▶ _RECORDED INFORMATION_:

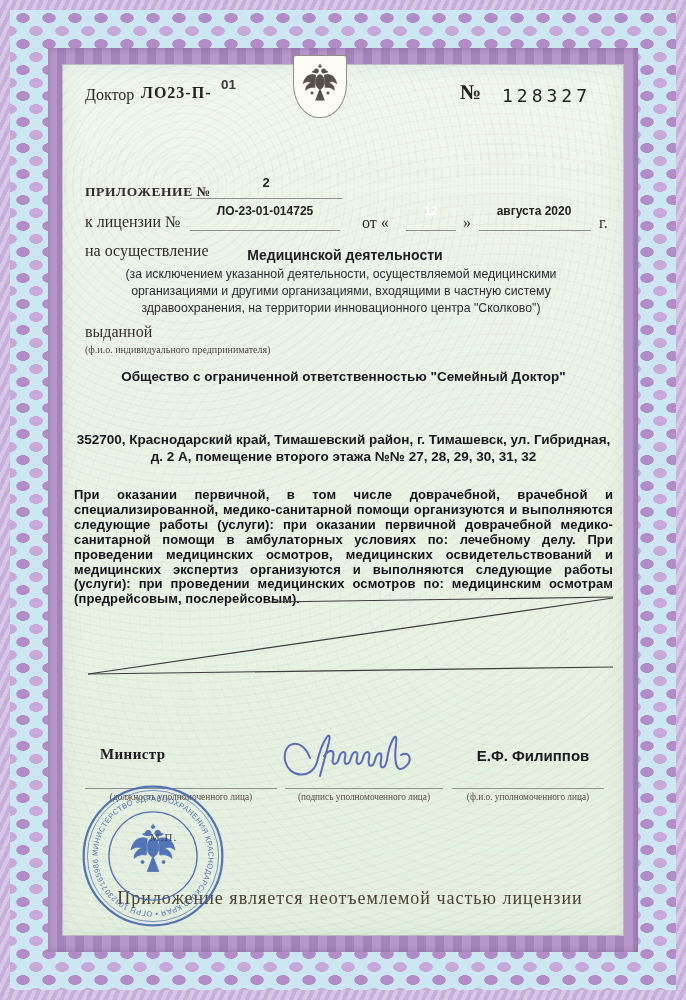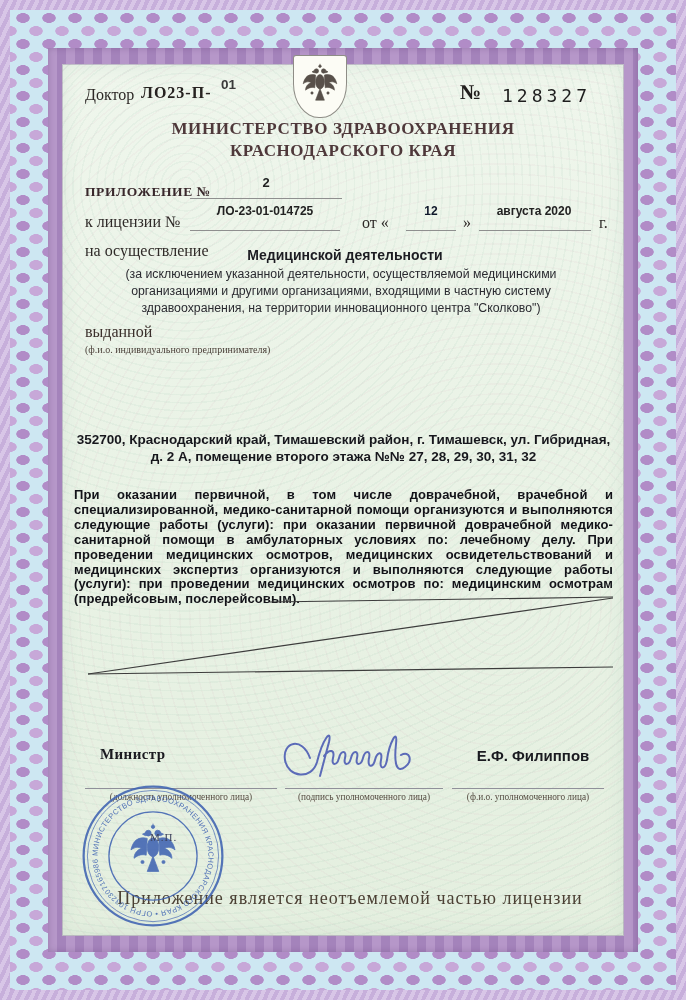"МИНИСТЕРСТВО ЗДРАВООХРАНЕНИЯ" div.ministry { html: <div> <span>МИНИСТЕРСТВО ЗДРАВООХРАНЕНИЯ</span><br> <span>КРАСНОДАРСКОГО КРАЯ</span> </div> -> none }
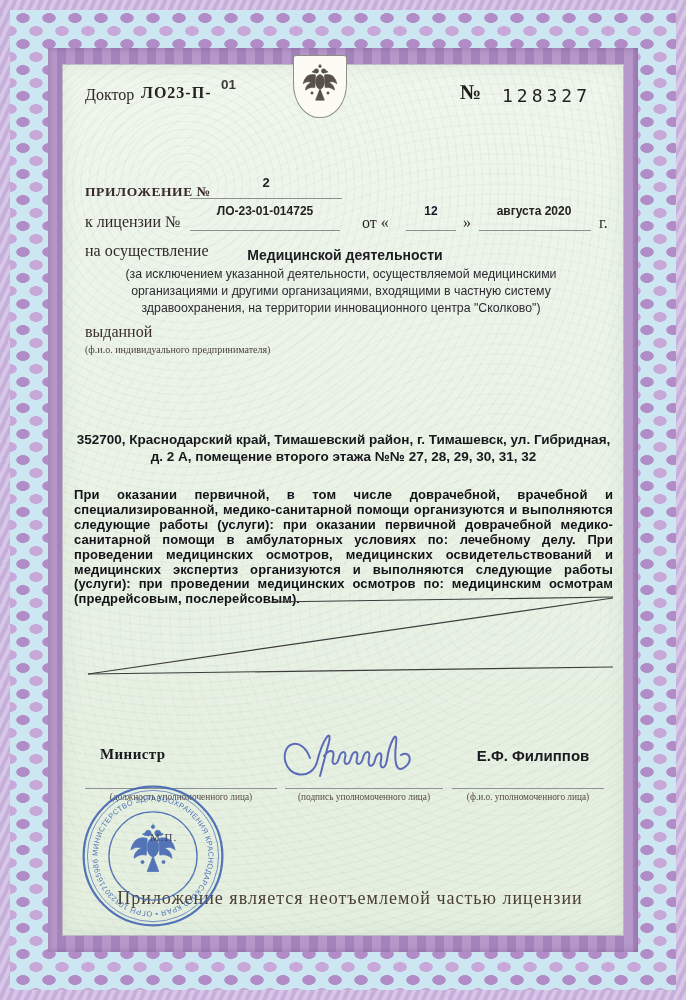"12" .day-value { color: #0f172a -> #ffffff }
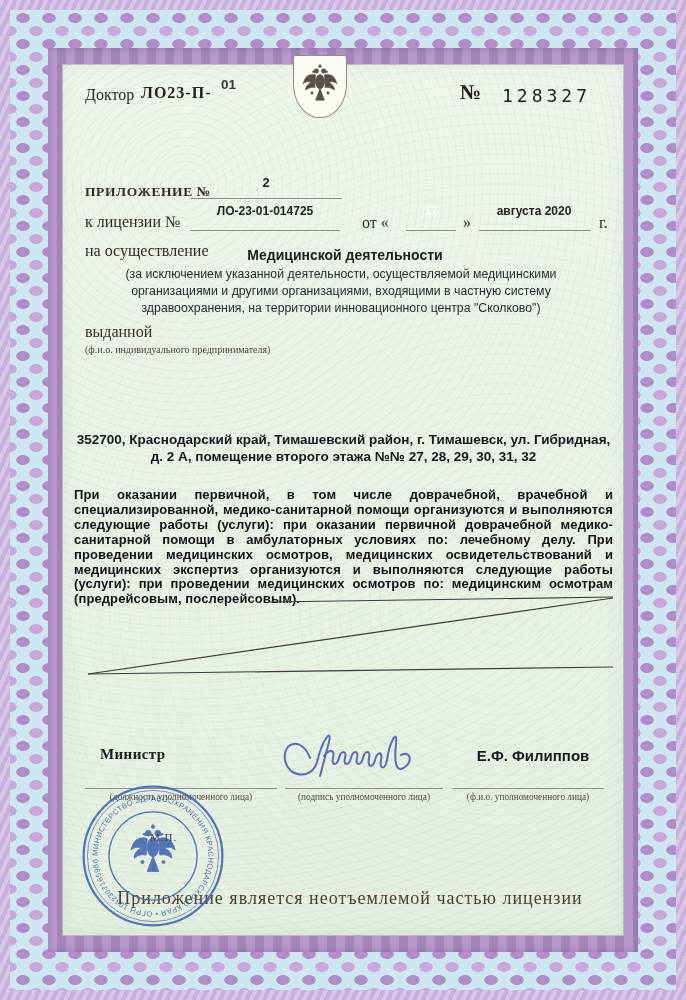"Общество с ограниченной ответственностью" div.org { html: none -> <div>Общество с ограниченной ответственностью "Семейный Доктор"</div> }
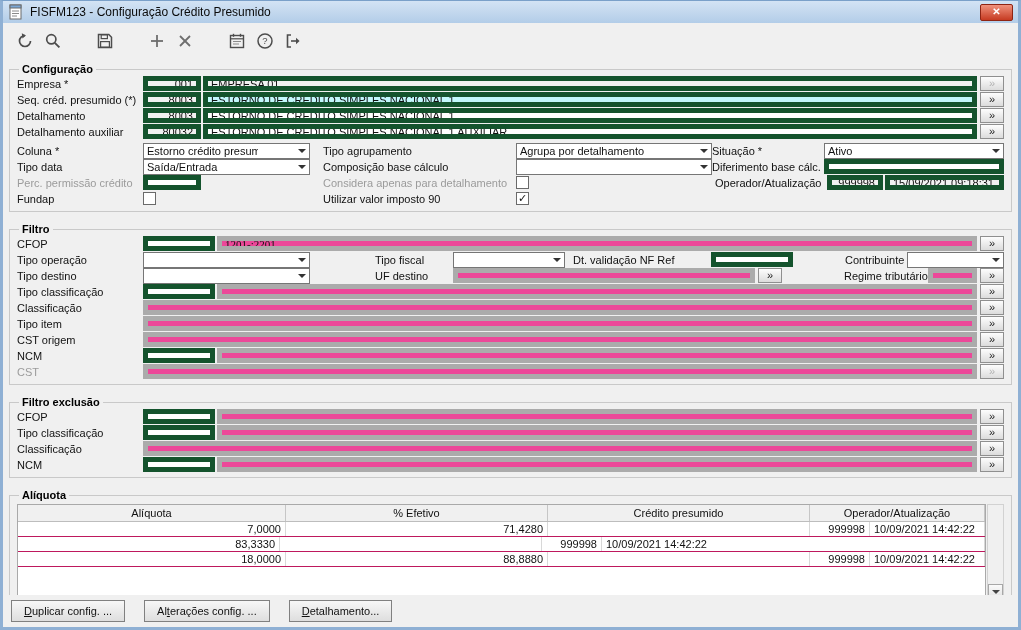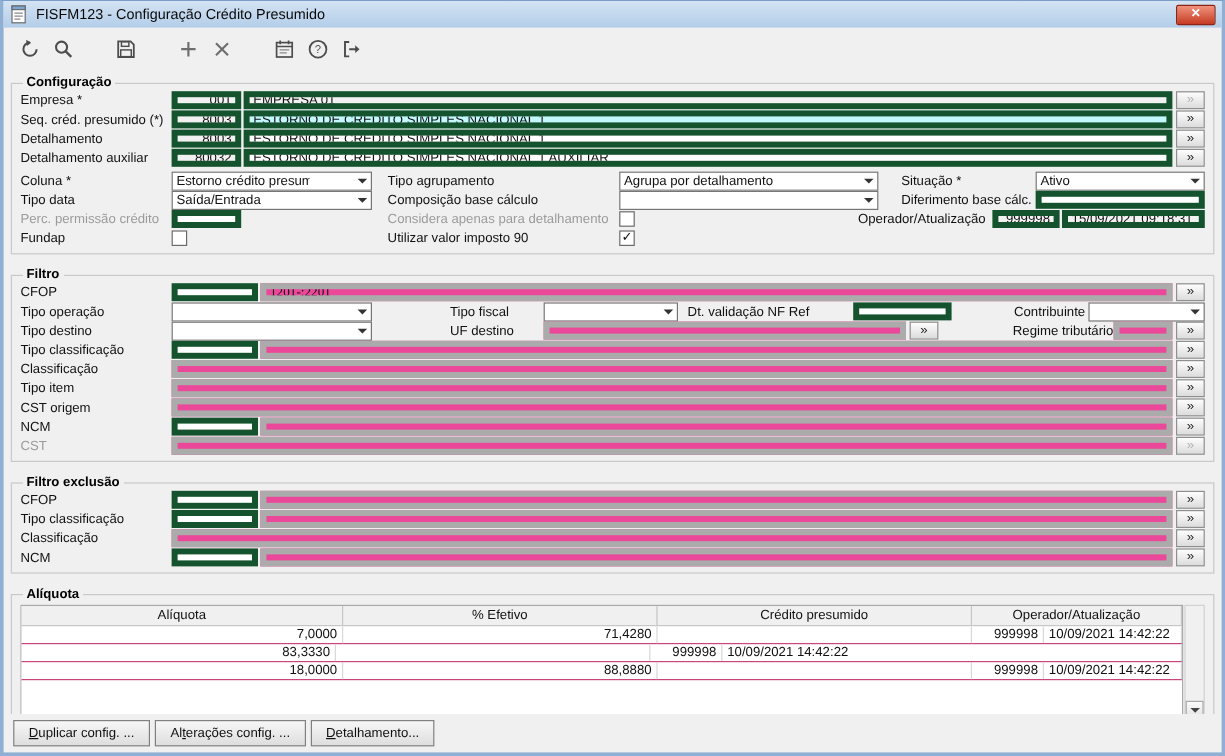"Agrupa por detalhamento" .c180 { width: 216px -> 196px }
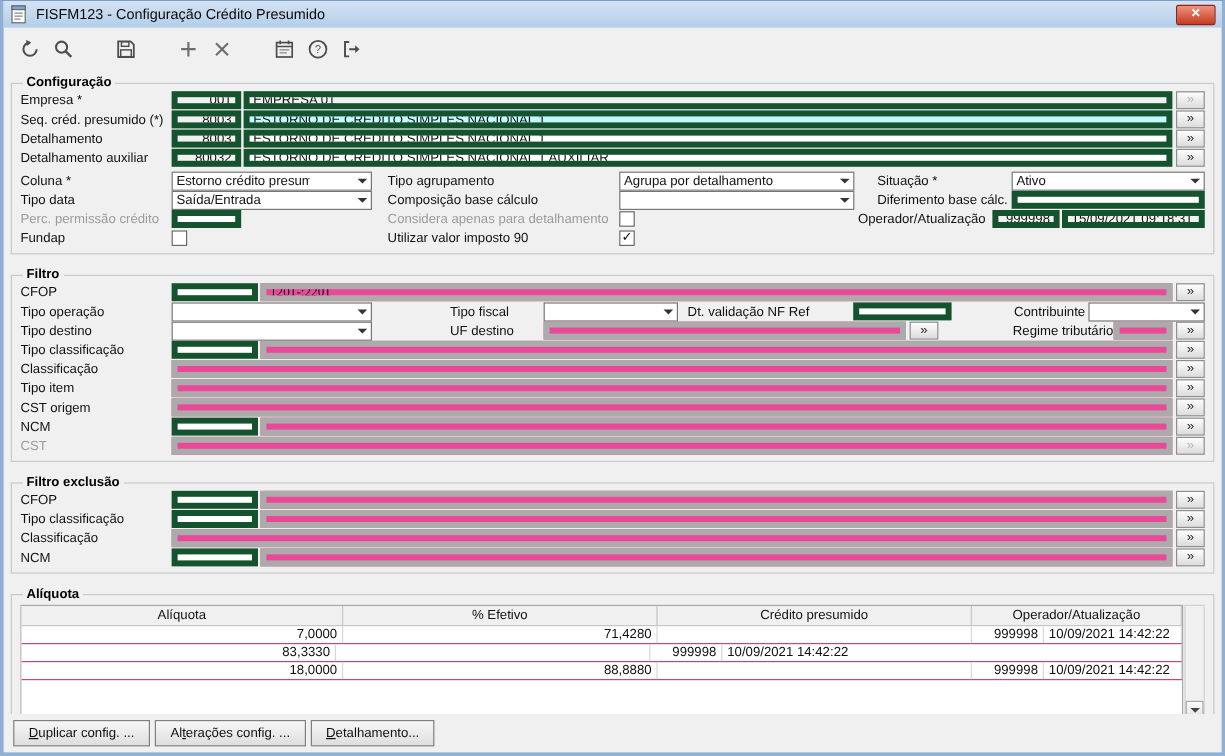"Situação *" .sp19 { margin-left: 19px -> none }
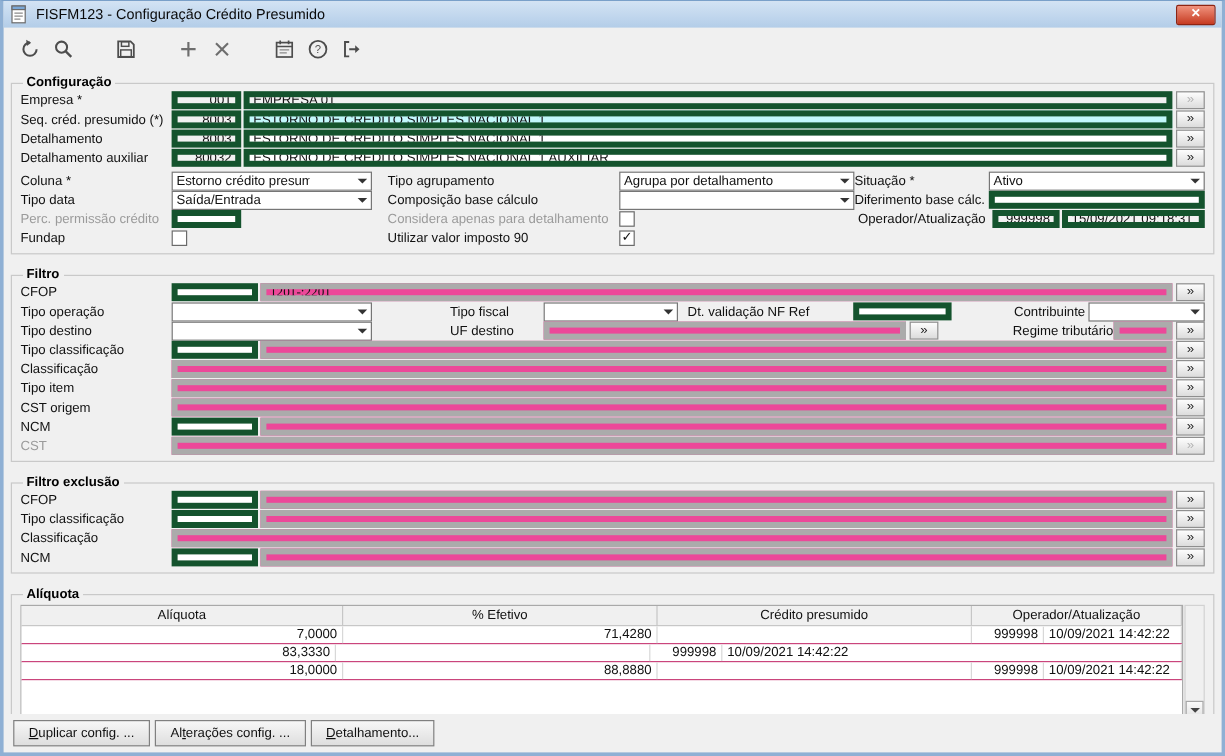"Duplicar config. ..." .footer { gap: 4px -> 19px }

▶ _EXERCISE DIRECTIONS_:
What should appear is an exact reproduction of the lines from the one with "width: 216px ->" through the end of the material above, and no pictures.

▶ _ANSWER AREA_:
"Agrupa por detalhamento" .c180 { width: 216px -> 196px }
"Situação *" .sp19 { margin-left: 19px -> none }
"Duplicar config. ..." .footer { gap: 4px -> 19px }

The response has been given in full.